Seven foreign workers kidnapped in northern Nigeria

AP, AFP-JIJI

Gunmen attacked a camp for a construction company in northern Nigeria, killing a guard and kidnapping seven foreign workers from Britain, Greece, Italy, Lebanon and the Philippines, authorities said Sunday, in the biggest kidnapping yet in a region under attack by Islamic extremists.

The attack Saturday night happened in Jama’are, a town in Bauchi state. There, the gunmen first attacked a local prison, burning two police trucks, Bauchi state police spokesman Hassan Muhammed said.

The gunmen then targeted a workers’ camp for Lebanese construction company Setraco, which is building a road in the area, Muhammed said. The gunmen shot dead a guard at the camp before kidnapping the foreign workers, the spokesman said.

“The gunmen came with explosives, which they used to break some areas,” Muhammed said.

One British citizen, one Greek, one Italian, three Lebanese and one Filipino were kidnapped, said Adamu Aliyu, the chairman of the local government area that encompasses Jama’are. He said one of the hostages was a woman, while the rest were men.

Italian news agency ANSA later said authorities confirmed an Italian had been kidnapped. It quoted Foreign Minister Giulio Terzi saying the safety of the hostage must be given “absolute priority.”

Greece confirmed one of its citizens was abducted. A statement from Greece’s Foreign Ministry said authorities had a plane on standby to send investigators to Nigeria and that its foreign minister had been in contact with Terzi.

“Two Greek police officers, liaisons in Greece’s Nigerian Embassy, are in contact with their colleagues of the countries involved and the Nigerian authorities,” the statement said.

Kidnappings targeting expatriates have long been a scourge in Nigeria’s oil-rich south.

While such incidents in the north have been isolated, Islamist group Ansaru, seen as an offshoot of Boko Haram, appears to have made the abduction of foreigners a priority after it claimed the kidnapping of a French national in December.

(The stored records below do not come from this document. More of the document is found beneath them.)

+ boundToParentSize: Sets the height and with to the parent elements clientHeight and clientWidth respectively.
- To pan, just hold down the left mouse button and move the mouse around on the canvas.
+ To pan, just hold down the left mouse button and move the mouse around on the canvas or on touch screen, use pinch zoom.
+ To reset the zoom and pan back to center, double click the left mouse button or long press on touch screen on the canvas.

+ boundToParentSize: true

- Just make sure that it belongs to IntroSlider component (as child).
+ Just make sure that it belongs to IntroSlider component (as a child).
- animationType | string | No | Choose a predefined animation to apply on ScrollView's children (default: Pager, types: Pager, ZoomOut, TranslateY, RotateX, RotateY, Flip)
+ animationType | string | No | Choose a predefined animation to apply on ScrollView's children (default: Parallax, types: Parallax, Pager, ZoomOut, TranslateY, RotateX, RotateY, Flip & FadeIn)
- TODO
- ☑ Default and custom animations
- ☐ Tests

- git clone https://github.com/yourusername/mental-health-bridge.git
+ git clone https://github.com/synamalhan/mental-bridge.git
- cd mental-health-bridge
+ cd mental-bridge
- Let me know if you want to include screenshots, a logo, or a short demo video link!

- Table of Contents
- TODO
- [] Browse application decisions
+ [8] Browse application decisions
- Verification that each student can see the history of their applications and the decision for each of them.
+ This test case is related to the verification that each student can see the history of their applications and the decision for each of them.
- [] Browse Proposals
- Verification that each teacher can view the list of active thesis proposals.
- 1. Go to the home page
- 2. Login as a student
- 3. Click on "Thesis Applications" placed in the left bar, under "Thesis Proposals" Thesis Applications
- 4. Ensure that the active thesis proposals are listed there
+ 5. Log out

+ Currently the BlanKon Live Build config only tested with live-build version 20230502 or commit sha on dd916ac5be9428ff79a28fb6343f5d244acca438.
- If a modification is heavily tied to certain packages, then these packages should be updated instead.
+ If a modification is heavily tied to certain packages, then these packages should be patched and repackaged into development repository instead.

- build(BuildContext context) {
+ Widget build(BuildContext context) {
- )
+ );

The south of the country, Africa’s most populous with about 160 million people, is predominantly Christian. Kidnappings in the south, typically involving foreign oil workers, have often seen hostages released following a ransom payment, but such incidents in the north are considered a different phenomenon.

Shehu Sani, an expert on religious violence in northern Nigeria, said Islamists in the region may have turned to kidnappings to “attract further international attention.” He said it is difficult to assess Ansaru as a distinct threat from Boko Haram until it becomes possible to “establish a clear leader of the group,” separate from purported Boko Haram chief Abubakar Shekau.

Many sought to blame Boko Haram for the kidnapping of a Briton and an Italian in the north in 2011, as well as the seizure of a German outside the region’s largest city last year. All three died in captivity.

But Boko Haram, which occasionally claims attacks, has never acknowledged involvement in the abductions of Westerners.

Ansaru raised its profile in claiming the abduction of the French citizen in the northern state of Katsina in December, but little is yet known about the group. It is thought to have forged closer ties with the al-Qaida affiliates in North Africa, which has profited from the kidnapping of foreigners for ransom.